## TASK DESCRIPTION
For each line in the data below that has the word "Scene", copy that line.

Items from a data source:

Segment Open

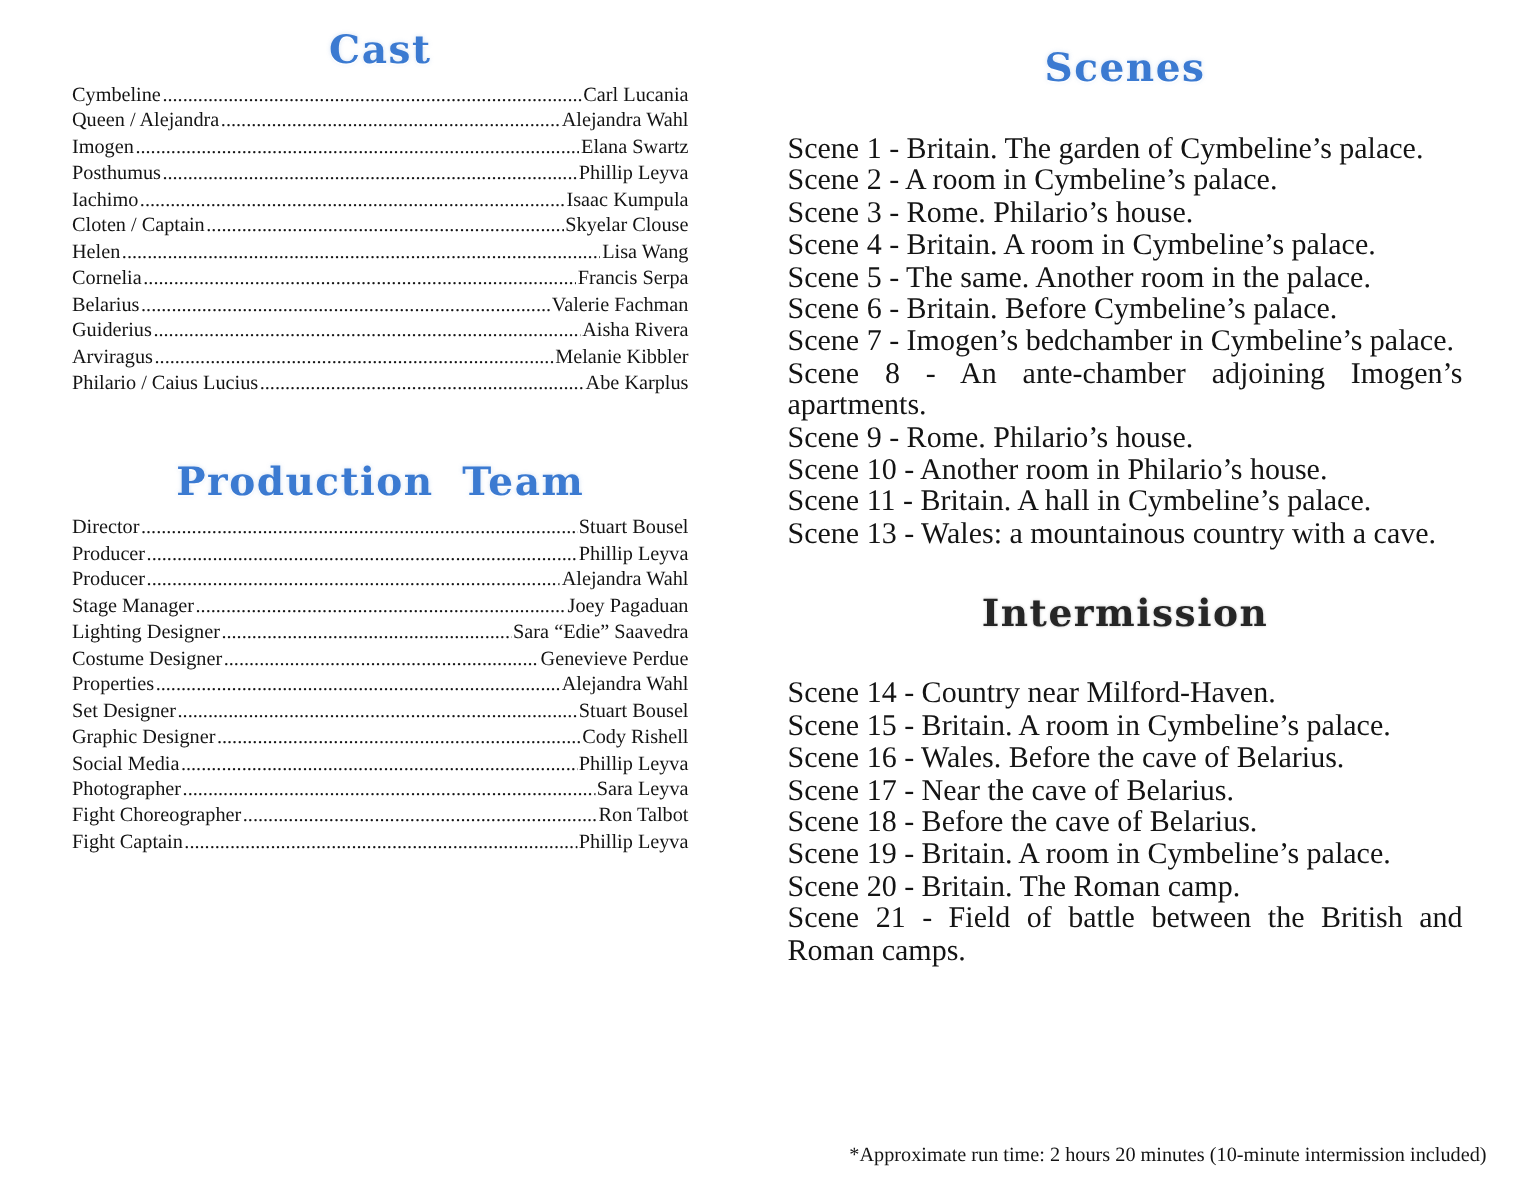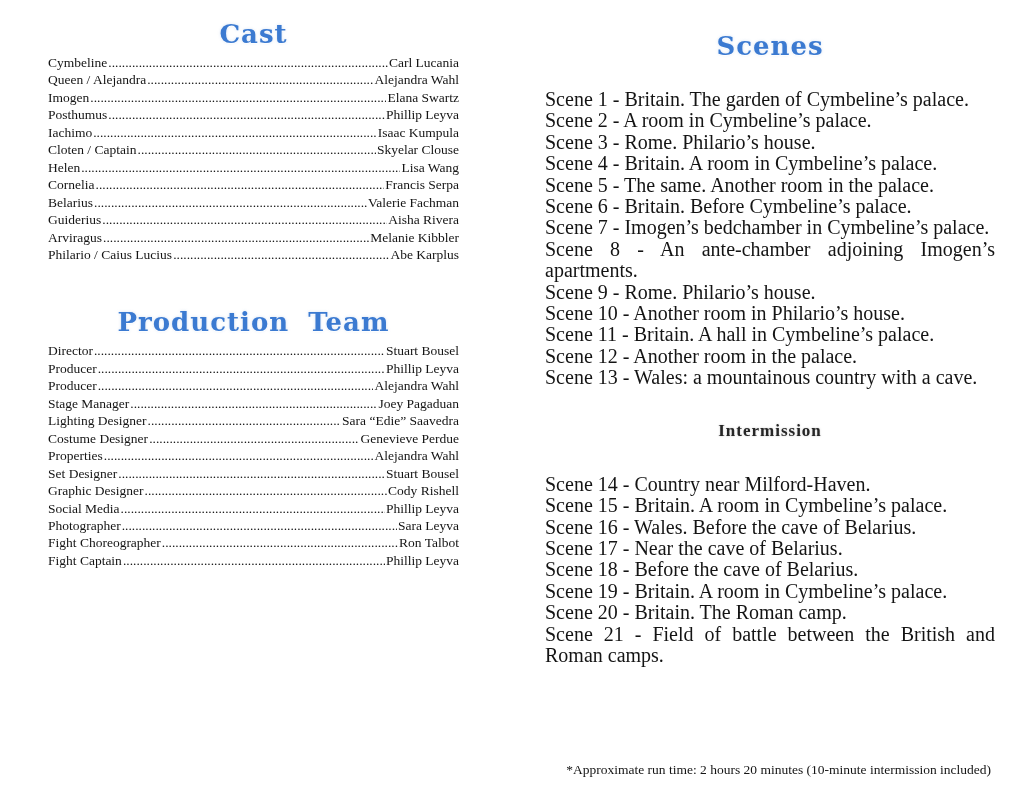--- a/index.html
+++ b/index.html
@@ -20,7 +20,7 @@
   }
   .col-right {
     position: absolute;
-    left: 545px;
+    left: 525px;
     top: 30px;
     width: 450px;
   }

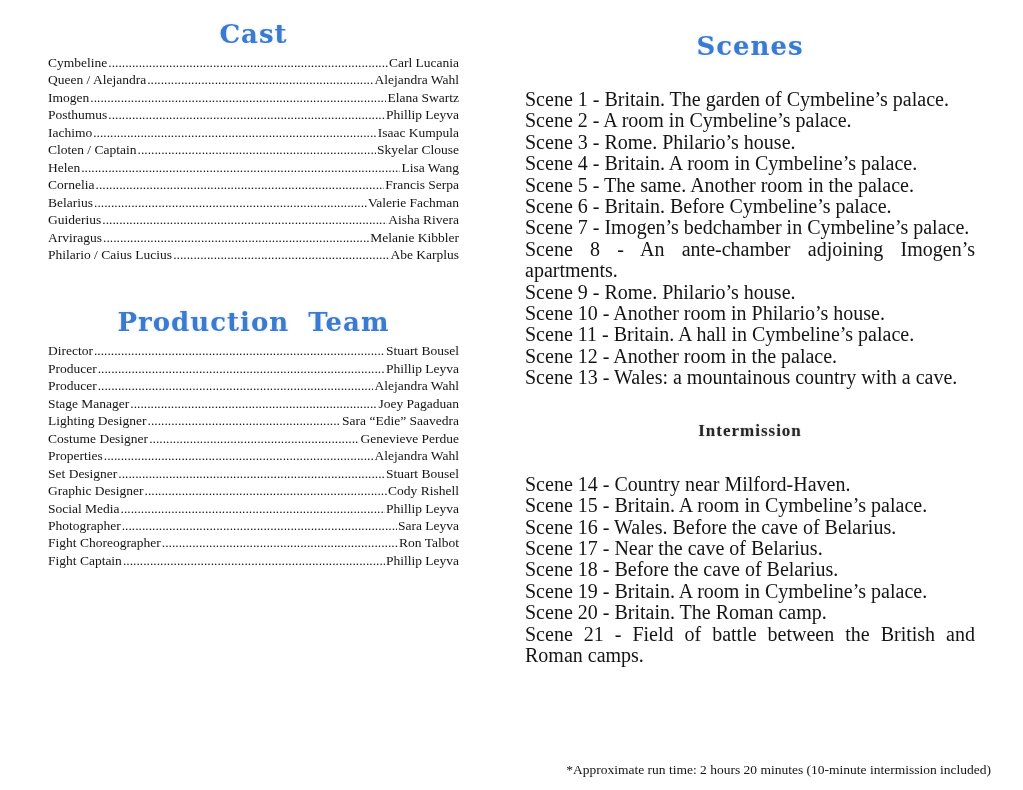--- a/index.html
+++ b/index.html
@@ -274,7 +274,6 @@
 
         <div class="scene-item">Scene 11 - Britain. A hall in Cymbeline’s palace.</div>
 
-        <div class="scene-item">Scene 12 - Another room in the palace.</div>
 
         <div class="scene-item">Scene 13 - Wales: a mountainous country with a cave.</div>
       </div>

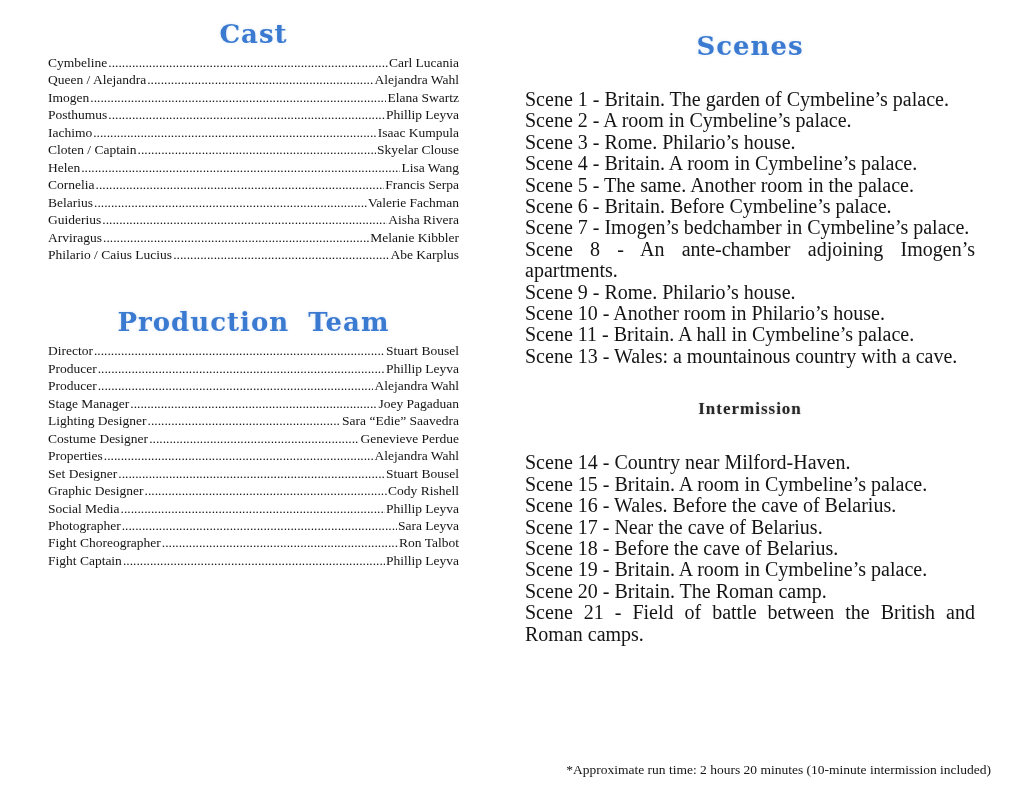--- a/index.html
+++ b/index.html
@@ -38,9 +38,8 @@
   }
   .heading.dark {
     color: var(--heading-dark, #262626);
-    font-size: 17px;
+    font-size: 25px;
     text-shadow: 0 0 2px rgba(90,90,90,0.35);
-    font-family: Liberation Serif, serif;
   }
   .credits {
     margin-top: 4px;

Segment Closed

## OUTPUT
         <div class="scene-item">Scene 11 - Britain. A hall in Cymbeline’s palace.</div>
-        <div class="scene-item">Scene 12 - Another room in the palace.</div>
         <div class="scene-item">Scene 13 - Wales: a mountainous country with a cave.</div>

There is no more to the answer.